铜关的东门城楼北临黄河,面依麒麟山角,东有远望沟天堑,是从东面进关的唯一大门,峻险异常,大有“一夫当关,万夫莫开”之势。
进关时,沿着东门外陡坡道拾给而上,举目仰望关楼和巍峨的麒麟山,恰如一只眈眈雄视的猛虎。
一下了船,林南便能隐隐约约地看到铜关城楼上的秦军巡逻的士兵,但是站在关城上的士兵却未必能够看见他们,因为这附近被树林遮挡的十分严密,给人一种阴暗的感觉。
“如今我们已经踏入秦国地界,说话行事都要事事小心,从现在起,我姓唐,名亮,字一明。”林南十分谨慎地说道。
“我是哑巴,是唐老丈的家奴。”祝公道很爽快地说道。
“我……我还叫马一。”司马懿道。
林南点了点头,说道:“就这样定了。只是,铜关城门紧闭,如何能从这里进入秦境?”
“此间有一条小道,一般人都不知道,只要翻越过去,就可以越过铜关。”祝公道回答道。
“奇怪,铜关不开门,禁止通行,即使风陵渡的客商渡过黄河,驮队也无法进入秦境,为什么他们还要从风陵渡渡河?”林南奇怪地说道。
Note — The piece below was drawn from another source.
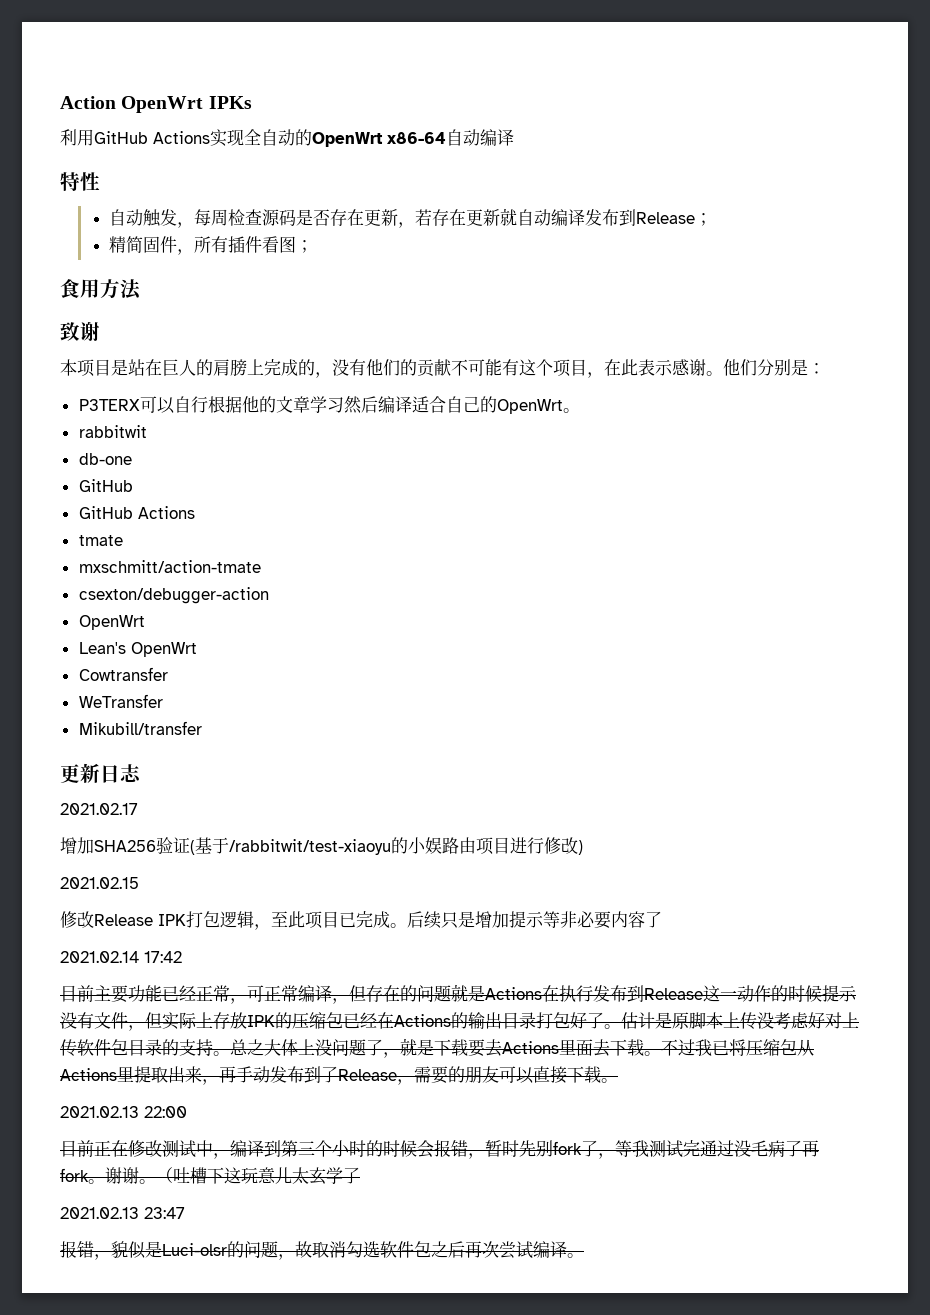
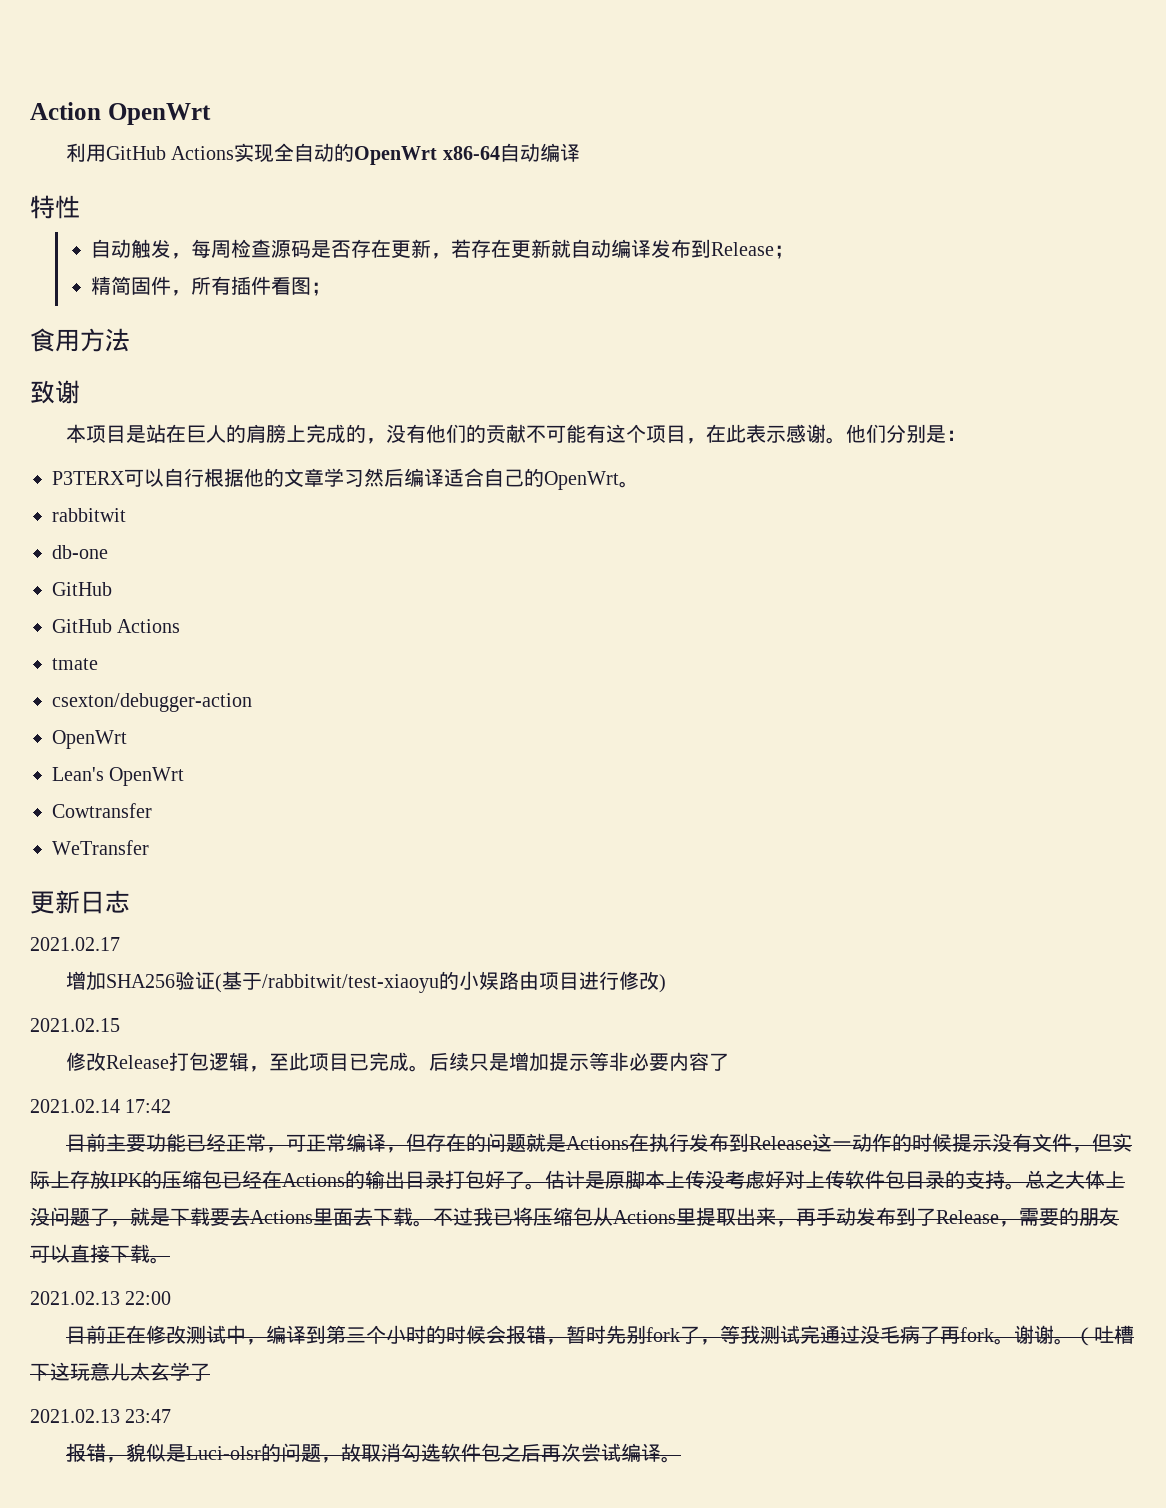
[208,96,252,109] IPKs -> (211, 114) none
[78,560,261,573] // mxschmitt/action-tmate -> (98, 664) none
[78,721,202,735] // Mikubill/transfer -> (149, 847) none
[158,914,186,926] IPK -> (169, 1062) none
祝公道回答道:“其实铜关守将并非把守森严,只要是驮队,一般都会放其通行,但是先要向守关之人交点钱财,而且能够出关经常的驮队,也大多都是秦国境内允许的,也就是说,秦国鼓励一些客商出关进行贸易,但是获得的钱财,商人们和秦国朝廷平分。所以真的能够从此关进出的,都相当于是秦国知根知底的商队。”
听完这个解释后,林南这才释怀,当即对祝公道说道:“可惜我们没有驮队,否则我也要从正门进入秦境。”(!